PeerJ Comput Sci. 2022 Jun 10;8:e1003. doi: 10.7717/peerj-cs.1003. eCollection 2022.
Books are usually divided into chapters and sections. Correctly and automatically recognizing chapter boundaries can work as a proxy when segmenting long texts (a more general task). Book chapters can be easily segmented by humans, but automatic segregation is more challenging because the data is semi-structured. Since the concept of language is prone to ambiguity, it is essential to identify the relationship between the words in each paragraph and classify each consecutive paragraph based on their respective relationships with one another. Although researchers have designed deep learning-based models to solve this problem, these approaches have not considered the paragraph-level semantics among the consecutive paragraphs. In this article, we propose a novel deep learning-based method to segment book chapters that uses paragraph-level semantics and an attention mechanism. We first utilized a pre-trained XLNet model connected to a convolutional neural network (CNN) to extract the semantic meaning of each paragraph. Then, we measured the similarities in the semantics of each paragraph and designed an attention mechanism to inject the similarity information in order to better predict the chapter boundaries. The experimental results indicated that the performance of our proposed method can surpass those of other state-of-the-art (SOTA) methods for chapter segmentation on public datasets (the proposed model achieved an F1 score of 0.8856, outperforming the Bidirectional Encoder Representations from Transformers (BERT) model's F1 score of 0.6640). The ablation study also illustrated that the paragraph-level attention mechanism could produce a significant increase in performance.

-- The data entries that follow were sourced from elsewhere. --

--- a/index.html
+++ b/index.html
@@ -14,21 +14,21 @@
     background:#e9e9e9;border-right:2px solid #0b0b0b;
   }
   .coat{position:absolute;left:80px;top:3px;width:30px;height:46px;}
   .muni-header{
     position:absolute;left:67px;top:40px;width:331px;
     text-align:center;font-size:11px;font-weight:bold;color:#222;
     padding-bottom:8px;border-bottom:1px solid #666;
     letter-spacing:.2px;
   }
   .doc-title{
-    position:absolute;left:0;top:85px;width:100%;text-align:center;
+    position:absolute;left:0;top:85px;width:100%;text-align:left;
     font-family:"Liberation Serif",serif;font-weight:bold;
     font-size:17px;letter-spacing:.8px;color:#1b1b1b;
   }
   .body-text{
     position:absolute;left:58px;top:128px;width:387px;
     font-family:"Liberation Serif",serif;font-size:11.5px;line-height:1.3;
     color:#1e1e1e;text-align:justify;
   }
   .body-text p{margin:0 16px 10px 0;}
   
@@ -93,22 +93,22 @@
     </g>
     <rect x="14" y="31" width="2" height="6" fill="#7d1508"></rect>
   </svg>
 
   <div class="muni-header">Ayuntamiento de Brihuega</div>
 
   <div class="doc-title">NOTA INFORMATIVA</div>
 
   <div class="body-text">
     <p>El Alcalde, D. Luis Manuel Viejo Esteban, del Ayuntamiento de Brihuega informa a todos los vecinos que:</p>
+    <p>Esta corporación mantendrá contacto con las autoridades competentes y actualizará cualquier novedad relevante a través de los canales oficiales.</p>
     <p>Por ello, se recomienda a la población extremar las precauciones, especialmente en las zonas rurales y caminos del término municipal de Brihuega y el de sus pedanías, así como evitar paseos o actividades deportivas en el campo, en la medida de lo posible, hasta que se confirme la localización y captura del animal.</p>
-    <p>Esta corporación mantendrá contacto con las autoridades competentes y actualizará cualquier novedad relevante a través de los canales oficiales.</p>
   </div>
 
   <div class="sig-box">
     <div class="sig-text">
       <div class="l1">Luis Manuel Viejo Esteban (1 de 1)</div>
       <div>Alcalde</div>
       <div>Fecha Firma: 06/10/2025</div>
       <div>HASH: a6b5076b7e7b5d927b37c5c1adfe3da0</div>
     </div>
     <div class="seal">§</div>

书籍通常分为章节和小节。在分割长文本(一项更具普遍性的任务)时,正确且自动地识别章节边界可作为一种替代方法。书籍章节很容易被人类分割,但自动分割更具挑战性,因为数据是半结构化的。由于语言概念容易产生歧义,因此识别每个段落中单词之间的关系并根据它们彼此之间的各自关系对每个连续段落进行分类至关重要。尽管研究人员已经设计了基于深度学习的模型来解决这个问题,但这些方法没有考虑连续段落之间的段落级语义。在本文中,我们提出了一种基于深度学习的新颖方法来分割书籍章节,该方法使用段落级语义和注意力机制。我们首先利用一个预训练的XLNet模型连接到卷积神经网络(CNN)来提取每个段落的语义。然后,我们测量每个段落语义的相似度,并设计一种注意力机制来注入相似度信息,以便更好地预测章节边界。实验结果表明,我们提出的方法在公共数据集上的章节分割性能可以超过其他现有最先进(SOTA)方法(所提出的模型实现了0.8856的F1分数,优于来自Transformer的双向编码器表示(BERT)模型的0.6640的F1分数)。消融研究还表明,段落级注意力机制可以显著提高性能。